A Tabela 2 revela que a prevalência de causas relacionadas ao púbis, ao quadril e outras causas foi relativamente baixa. No entanto, o valor kappa é influenciado pela prevalência da condição. Portanto, os resultados das causas de dor na virilha relacionadas ao púbis, ao quadril e outras podem ser imprecisos. O índice de viés que foi medido fornece uma indicação da extensão em que os avaliadores discordam sobre a proporção de casos positivos ou negativos. Quando a tendência é alta, isso significa que os avaliadores discordam mais. Isso pode resultar em uma superestimação do valor kappa.
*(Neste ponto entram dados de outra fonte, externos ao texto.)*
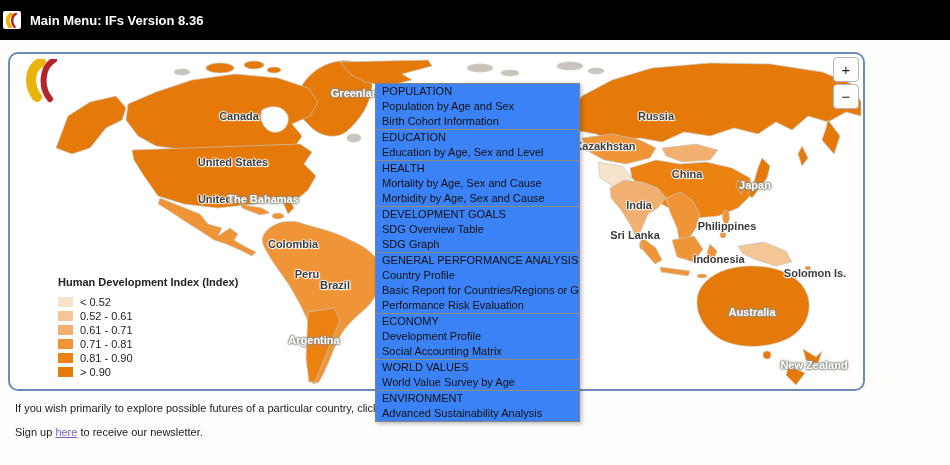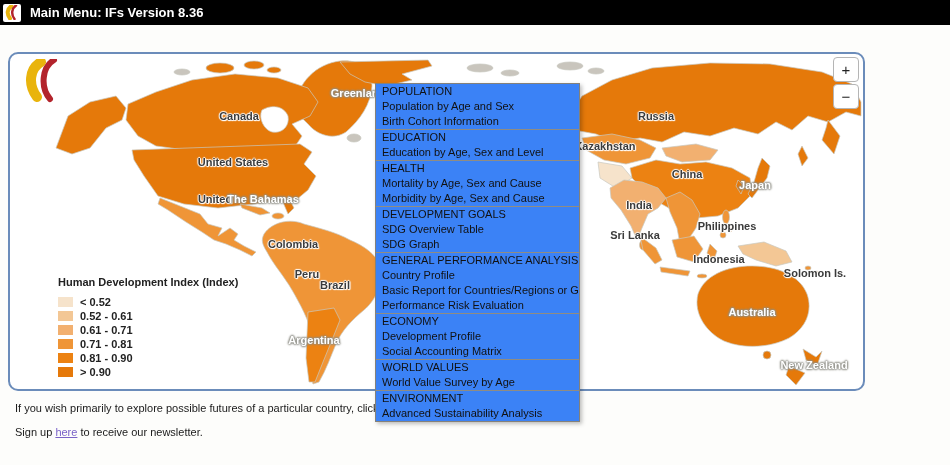"Main Menu: IFs Version 8.36" .titlebar { height: 25px -> 40px }
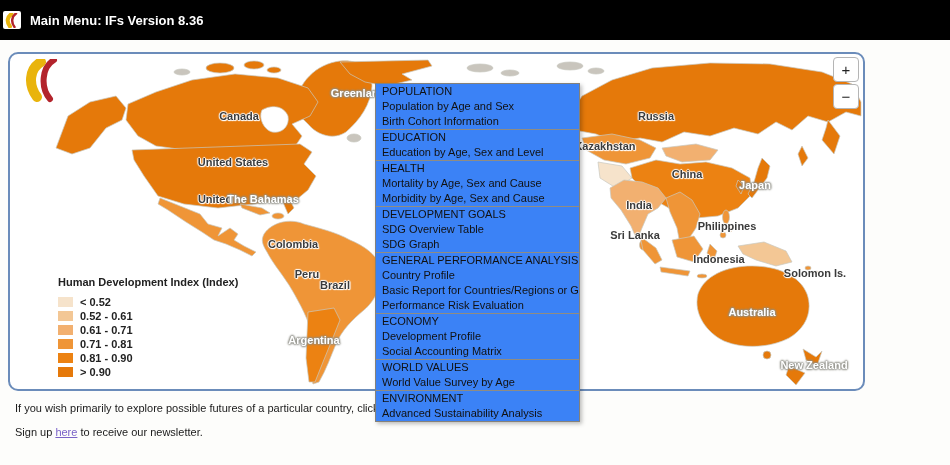"< 0.52" .legend-label { font-weight: bold -> normal }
Este estudo examinou a confiabilidade entre avaliadores do sistema de classificação de Doha para lesões na virilha. Os resultados indicam que a concordância entre os dois examinadores foi boa quando apenas uma causa de dor na virilha foi identificada. No caso de existirem várias entidades clínicas, a confiabilidade foi melhor quando foi classificada de acordo com a importância clínica percebida da lesão para dor na virilha relacionada ao adutor, inguinal e iliopsoas, mas não para dor na virilha relacionada ao púbis, quadril e outras causas de dor na virilha. Pode-se dizer que nem mesmo os especialistas concordaram sempre, mesmo quando usaram estritamente os critérios clínicos propostos no Acordo de Doha. Portanto, sugiro que você se familiarize com os critérios antes de usá-los. Também é melhor documentar claramente suas descobertas para que você possa comparar melhor suas decisões com as de outro colega e justificar melhor o seu diagnóstico.